**Task prompt**
Your answer should be the lines from the one containing "total: 809.10 -> 782.10" through the final line below, copied exactly.

(Detected change data)
=== Section Start ===

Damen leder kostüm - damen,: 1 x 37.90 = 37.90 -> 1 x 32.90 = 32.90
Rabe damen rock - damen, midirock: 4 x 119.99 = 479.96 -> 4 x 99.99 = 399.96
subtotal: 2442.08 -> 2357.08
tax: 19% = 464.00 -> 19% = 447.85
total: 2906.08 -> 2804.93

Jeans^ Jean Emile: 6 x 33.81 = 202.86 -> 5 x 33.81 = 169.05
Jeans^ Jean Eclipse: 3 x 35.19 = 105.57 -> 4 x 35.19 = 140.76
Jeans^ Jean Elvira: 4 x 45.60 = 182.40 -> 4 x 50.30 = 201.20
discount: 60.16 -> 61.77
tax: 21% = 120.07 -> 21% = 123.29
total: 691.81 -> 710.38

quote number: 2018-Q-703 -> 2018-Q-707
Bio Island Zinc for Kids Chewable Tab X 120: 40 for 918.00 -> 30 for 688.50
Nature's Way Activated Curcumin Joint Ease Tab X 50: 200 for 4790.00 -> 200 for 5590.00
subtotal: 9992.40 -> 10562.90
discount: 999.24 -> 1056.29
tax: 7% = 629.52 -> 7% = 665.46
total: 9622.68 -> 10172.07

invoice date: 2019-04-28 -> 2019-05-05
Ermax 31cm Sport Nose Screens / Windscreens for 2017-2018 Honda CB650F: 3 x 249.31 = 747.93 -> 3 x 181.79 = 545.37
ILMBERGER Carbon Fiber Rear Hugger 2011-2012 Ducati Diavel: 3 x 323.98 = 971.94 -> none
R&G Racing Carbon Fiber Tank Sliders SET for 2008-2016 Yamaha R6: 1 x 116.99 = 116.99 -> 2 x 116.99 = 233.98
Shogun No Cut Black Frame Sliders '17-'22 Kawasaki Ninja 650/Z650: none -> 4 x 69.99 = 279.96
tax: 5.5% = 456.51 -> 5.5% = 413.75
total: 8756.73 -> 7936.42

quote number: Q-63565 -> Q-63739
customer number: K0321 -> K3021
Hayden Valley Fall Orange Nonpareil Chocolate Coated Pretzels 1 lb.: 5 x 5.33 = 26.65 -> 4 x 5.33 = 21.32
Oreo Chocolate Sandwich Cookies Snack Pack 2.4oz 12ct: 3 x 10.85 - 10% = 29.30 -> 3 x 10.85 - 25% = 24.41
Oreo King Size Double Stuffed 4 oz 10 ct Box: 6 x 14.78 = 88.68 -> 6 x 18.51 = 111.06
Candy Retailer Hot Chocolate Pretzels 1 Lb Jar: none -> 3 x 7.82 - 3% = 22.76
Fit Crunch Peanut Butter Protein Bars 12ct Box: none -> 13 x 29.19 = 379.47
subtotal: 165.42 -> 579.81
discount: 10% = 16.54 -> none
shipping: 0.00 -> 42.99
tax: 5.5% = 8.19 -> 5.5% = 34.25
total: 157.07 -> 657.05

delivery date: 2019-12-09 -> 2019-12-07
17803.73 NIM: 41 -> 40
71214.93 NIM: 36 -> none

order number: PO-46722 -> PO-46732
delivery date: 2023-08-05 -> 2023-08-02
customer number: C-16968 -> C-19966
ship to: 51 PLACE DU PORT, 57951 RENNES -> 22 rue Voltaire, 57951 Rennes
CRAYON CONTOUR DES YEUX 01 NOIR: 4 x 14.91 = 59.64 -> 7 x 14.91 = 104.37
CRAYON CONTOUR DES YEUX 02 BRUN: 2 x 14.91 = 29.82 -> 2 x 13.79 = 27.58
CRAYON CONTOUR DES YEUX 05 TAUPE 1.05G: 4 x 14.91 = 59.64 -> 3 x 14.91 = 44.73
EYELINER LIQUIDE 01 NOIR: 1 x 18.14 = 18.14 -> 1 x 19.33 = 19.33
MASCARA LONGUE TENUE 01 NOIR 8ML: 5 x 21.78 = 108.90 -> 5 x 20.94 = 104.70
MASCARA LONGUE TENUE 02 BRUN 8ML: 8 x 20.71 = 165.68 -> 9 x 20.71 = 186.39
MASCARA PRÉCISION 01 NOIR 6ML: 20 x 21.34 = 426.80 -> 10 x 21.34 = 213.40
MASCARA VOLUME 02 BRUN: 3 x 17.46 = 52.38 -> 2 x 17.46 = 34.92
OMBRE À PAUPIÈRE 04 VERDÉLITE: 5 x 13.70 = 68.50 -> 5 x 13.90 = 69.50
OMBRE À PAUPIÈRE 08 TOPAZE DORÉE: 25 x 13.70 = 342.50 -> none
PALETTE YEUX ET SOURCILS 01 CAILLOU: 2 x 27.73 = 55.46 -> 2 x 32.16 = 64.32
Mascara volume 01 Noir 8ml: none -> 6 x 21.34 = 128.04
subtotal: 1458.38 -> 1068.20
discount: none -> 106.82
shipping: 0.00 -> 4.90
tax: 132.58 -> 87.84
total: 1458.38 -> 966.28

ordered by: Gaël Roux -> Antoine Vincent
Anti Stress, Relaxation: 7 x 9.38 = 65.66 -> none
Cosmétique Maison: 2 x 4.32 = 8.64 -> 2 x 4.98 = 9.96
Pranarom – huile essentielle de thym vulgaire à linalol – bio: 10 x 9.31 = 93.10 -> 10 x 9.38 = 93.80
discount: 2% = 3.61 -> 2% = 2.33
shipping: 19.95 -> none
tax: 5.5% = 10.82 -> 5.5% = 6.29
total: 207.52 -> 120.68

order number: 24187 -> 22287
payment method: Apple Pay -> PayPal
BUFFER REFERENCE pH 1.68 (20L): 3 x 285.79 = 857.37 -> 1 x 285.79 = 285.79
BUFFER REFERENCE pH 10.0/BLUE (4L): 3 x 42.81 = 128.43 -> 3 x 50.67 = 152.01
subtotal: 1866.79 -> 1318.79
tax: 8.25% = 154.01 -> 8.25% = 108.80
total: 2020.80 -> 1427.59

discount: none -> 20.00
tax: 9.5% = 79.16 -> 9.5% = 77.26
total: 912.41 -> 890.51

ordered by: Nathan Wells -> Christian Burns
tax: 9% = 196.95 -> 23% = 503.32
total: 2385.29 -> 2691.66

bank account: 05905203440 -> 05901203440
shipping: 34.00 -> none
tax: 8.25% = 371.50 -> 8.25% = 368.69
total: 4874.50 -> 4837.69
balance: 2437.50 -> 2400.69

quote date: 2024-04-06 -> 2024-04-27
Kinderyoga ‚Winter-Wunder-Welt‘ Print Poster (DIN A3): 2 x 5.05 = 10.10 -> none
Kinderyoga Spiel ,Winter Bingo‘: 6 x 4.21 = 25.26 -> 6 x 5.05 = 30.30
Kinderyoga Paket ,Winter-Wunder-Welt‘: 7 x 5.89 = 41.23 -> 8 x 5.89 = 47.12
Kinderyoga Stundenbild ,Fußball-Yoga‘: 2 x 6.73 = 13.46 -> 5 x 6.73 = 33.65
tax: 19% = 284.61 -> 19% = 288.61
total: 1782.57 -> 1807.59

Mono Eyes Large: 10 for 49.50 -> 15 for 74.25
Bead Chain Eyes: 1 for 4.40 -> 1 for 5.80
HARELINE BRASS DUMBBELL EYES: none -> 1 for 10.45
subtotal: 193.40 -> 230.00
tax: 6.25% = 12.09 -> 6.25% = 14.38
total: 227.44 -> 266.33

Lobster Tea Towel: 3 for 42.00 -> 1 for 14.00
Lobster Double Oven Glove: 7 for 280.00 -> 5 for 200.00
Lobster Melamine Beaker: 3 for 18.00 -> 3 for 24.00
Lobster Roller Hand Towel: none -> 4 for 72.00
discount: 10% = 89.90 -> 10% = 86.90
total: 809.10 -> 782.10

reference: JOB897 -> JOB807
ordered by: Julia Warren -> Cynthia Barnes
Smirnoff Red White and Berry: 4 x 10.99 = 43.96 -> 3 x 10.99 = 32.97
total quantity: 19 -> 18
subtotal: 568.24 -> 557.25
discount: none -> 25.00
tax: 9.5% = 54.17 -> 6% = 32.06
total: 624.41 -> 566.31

=== Section End ===

**Result of this task**
total: 809.10 -> 782.10

reference: JOB897 -> JOB807
ordered by: Julia Warren -> Cynthia Barnes
Smirnoff Red White and Berry: 4 x 10.99 = 43.96 -> 3 x 10.99 = 32.97
total quantity: 19 -> 18
subtotal: 568.24 -> 557.25
discount: none -> 25.00
tax: 9.5% = 54.17 -> 6% = 32.06
total: 624.41 -> 566.31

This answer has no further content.